Rendre cette richesse et diversité dans la structure d’une exposition, tel a été le pari d’Afrique, Les religions de l’extase. Il s’agissait ainsi de passer en revue les courant différents apparus dans le temps et dans les espaces géographiques suite à la déportation en captivité ou aux mouvements diasporiques, y comprises les formes rares mais importantes à base monothéiste.
Les organisateurs de la manifestation ont concentré l’attention sur la conception d’une scénographie adéquate. Photographies et vidéos ont été privilégiées pour mieux saisir les « instants particuliers » de l’expérience religieuse.
Un regard de choix a été porté sur les communautés des fidèles de la diaspora : le photographe Christian Lutz est parti à la rencontre des kimbanguistes congolais, des mourides sénégalais et des orthodoxes érythréens à Genève.
On pourra visionner des images vidéo avec interview filmées, qui ont été tournées en 2017 en
Zambie et au Bénin et d’autres, moins récentes, reportées d’Haïti et du Québec.

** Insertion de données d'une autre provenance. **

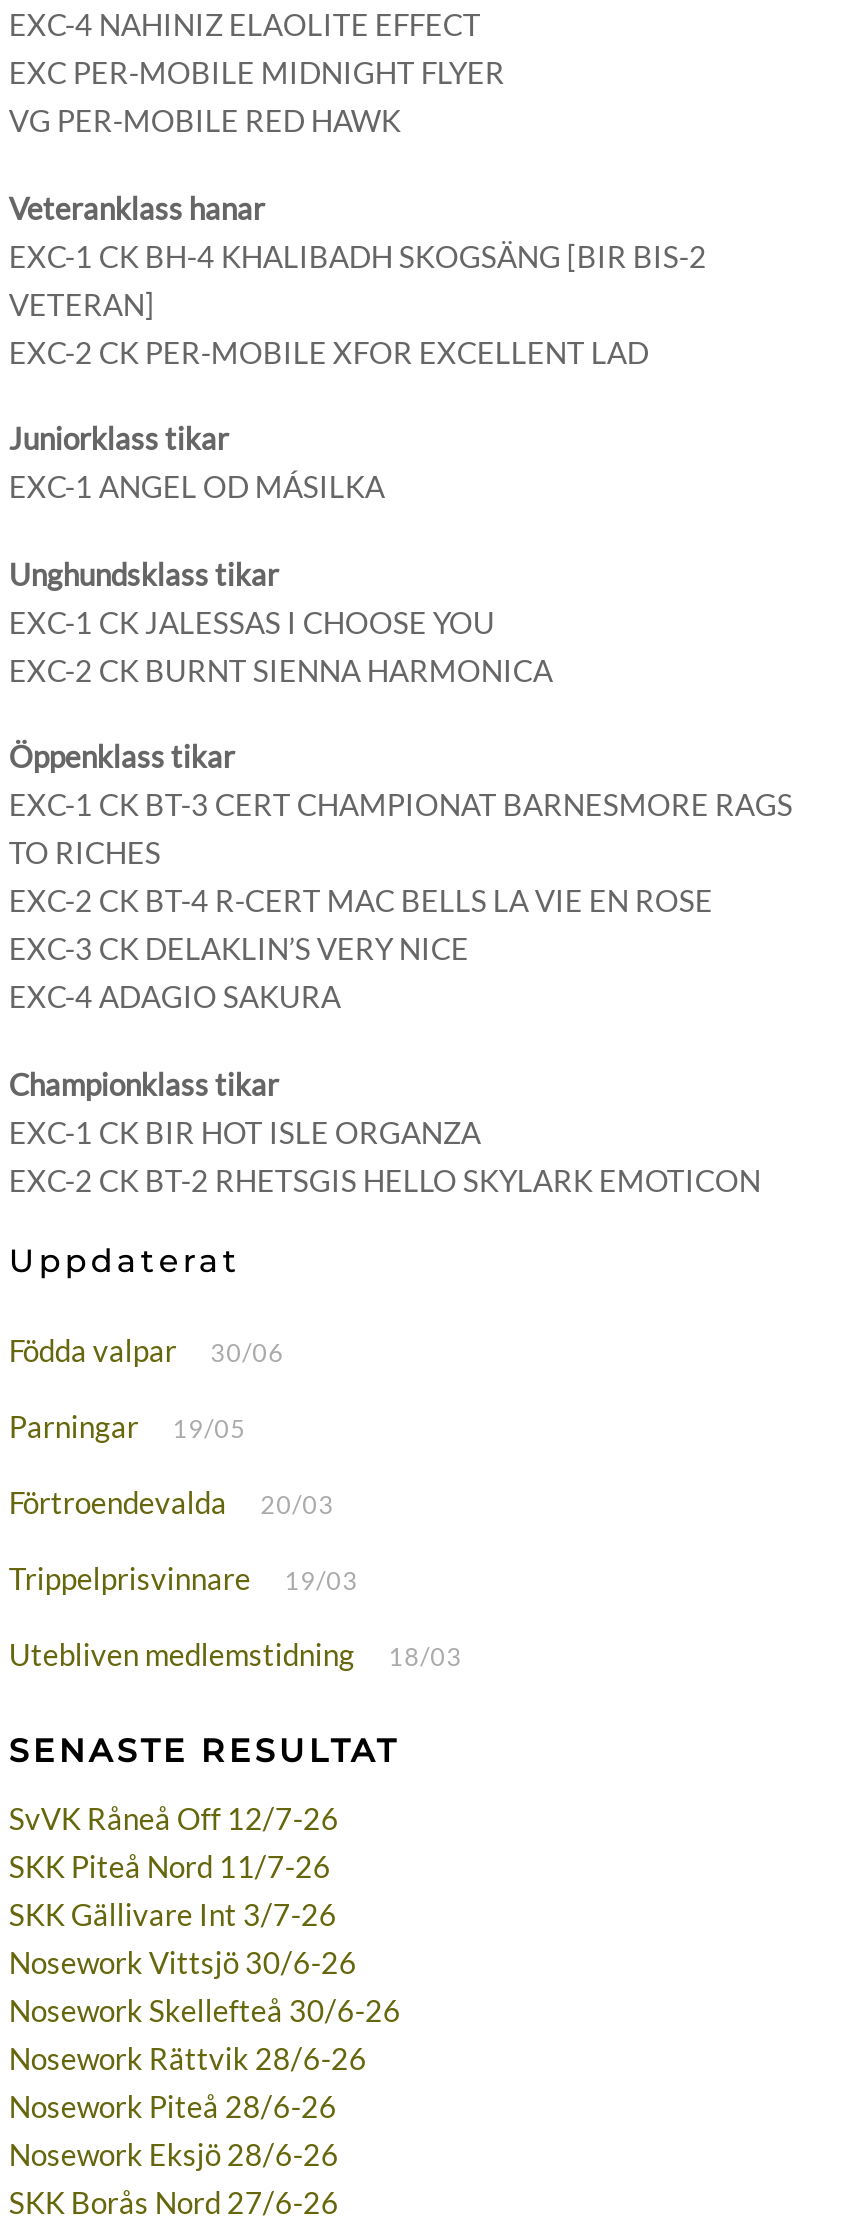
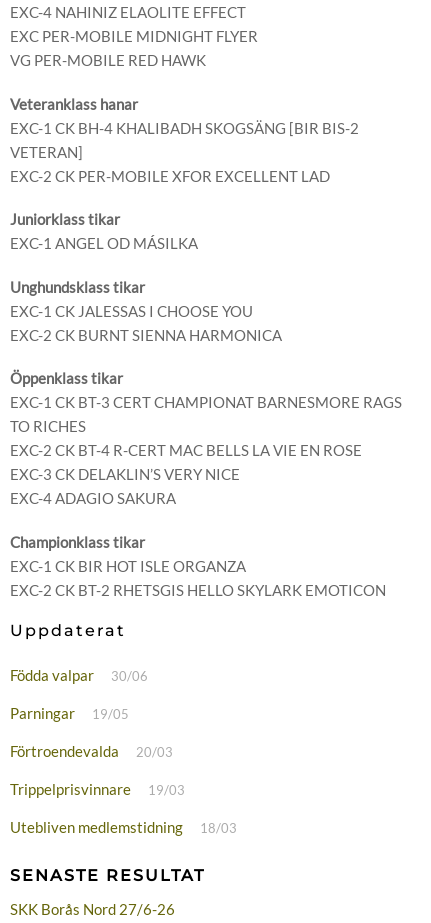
- SvVK Råneå Off 12/7-26
- SKK Piteå Nord 11/7-26
- SKK Gällivare Int 3/7-26
- Nosework Vittsjö 30/6-26
- Nosework Skellefteå 30/6-26
- Nosework Rättvik 28/6-26
- Nosework Piteå 28/6-26
- Nosework Eksjö 28/6-26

Le public pourra notamment apprécier le rituels de sacrifice aux ancêtres des Louvale zambiens, où les masques, « sacrement sur le parcours d’une vie », suscitent effroi ou respect des esprits qui les habitent.
L’exposition est structurée en quatre sections : Les monothéismes en Afrique ; La divination, la mort et les ancêtres ; Faire corps avec les esprits : la transe de possession ; Les univers magico-religieux, un enchevêtrement de forces.
Le troisième volet, avec une vidéo de Theo Eshetu sur le culte des Zar en Ethiopie et des photos sur le vaudou au Bénin et en Haïti, se focalise sur la « transition » (d’où l’expression transe) dans un état second suite à la « descente » sur terre de l’esprit qui saisit le corps de l’humain… Il explique le titre donné la manifestation, l’extase étant un temps de communication intense avec les forces divines, pendant lequel le possédé est hors de soi et en dehors du monde réel.
La section consacrée à La divination, la mort et les ancêtres met en évidence d’autres aspects concernant les contacts avec l’invisible impliquant l’ensemble des communautés dans le déroulement du rite. On comprend ainsi le sens étymologique du mot religion, une pratique qui rassemble les vivants dans les activités cultuelles.